Эли осталась одна. Сердце билось в висках, слезы текли по щекам, не остывая. В воздухе — запах дыма и пепла. И тишина, похожая на пустоту, в которой больше нечему гореть.
Кабинет встретил его тишиной. Такой густой, что от нее звенело в ушах. Ворон захлопнул дверь, и звук показался выстрелом. Несколько секунд просто стоял, опершись ладонями о стол, глядя в никуда. В висках гудело. Воздух тяжелый, как перед грозой. Внутри — что-то треснуло.

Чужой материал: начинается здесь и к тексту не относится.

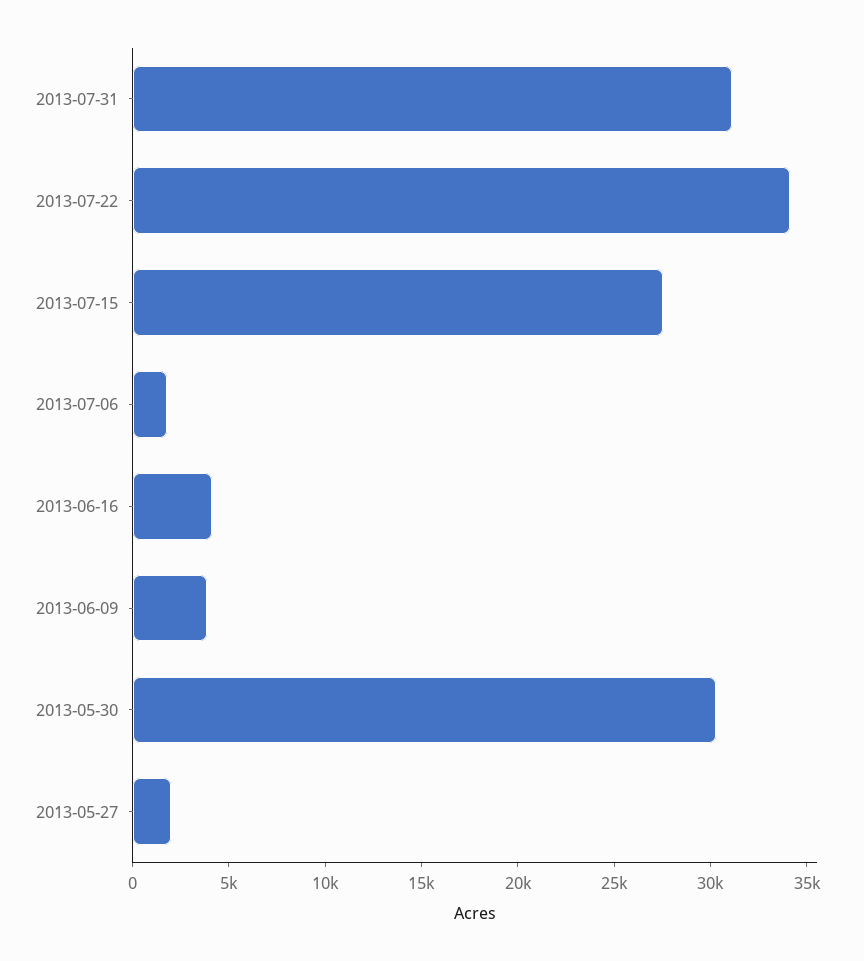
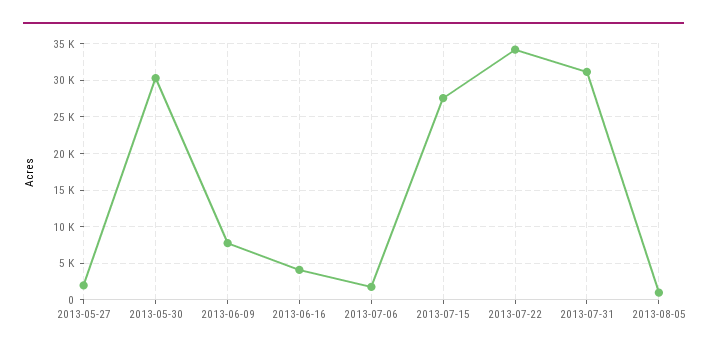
2013-06-09: 4000 -> 8000
2013-08-05: none -> 1000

Мысли о ее словах не отпускали. Он сам слышал свой ответ, как чужой голос, и ненавидел его. Прекрасный выход — циничное дерьмо, брошенное, чтобы не показать, что внутри все вывернулось наизнанку. Ворон никогда не мог представить себя отцом — не потому, что не хотел, а потому что не верил, что способен. Он был прогнивший изнутри, полумертвый человек, который давно разучился верить в свет, в дом, в спокойствие. Какая, к черту, семья у чудовища? У него — только пустота. Только тьма, которая с каждым днем звала все громче.

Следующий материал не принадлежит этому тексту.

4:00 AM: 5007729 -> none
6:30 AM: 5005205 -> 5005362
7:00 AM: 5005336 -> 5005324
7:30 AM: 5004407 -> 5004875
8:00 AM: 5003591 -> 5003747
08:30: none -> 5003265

Ворон сел. Потом резко встал. Стул заскрежетал по полу, как зверь, выцарапывающий себе путь наружу. Стакан полетел в стену, взорвался брызгами стекла и виски. Ворон схватил пепельницу, метнул ее в окно — стекло звякнуло, осыпалось дождем осколков. Потом второй стакан — громче, сильнее. Гул прошелся по комнате, будто ударил в сердце. Он смахнул со стола все, что было — папки, зажигалку, бутылку. Бумаги взвились в воздух, как стая белых птиц. Осколки звенели, как насмешка. На полу — блеск стекла, следы пепла, отражения дрожали, будто живые, а в этом хаосе он сам стал хищником, разрушающим собственную клетку.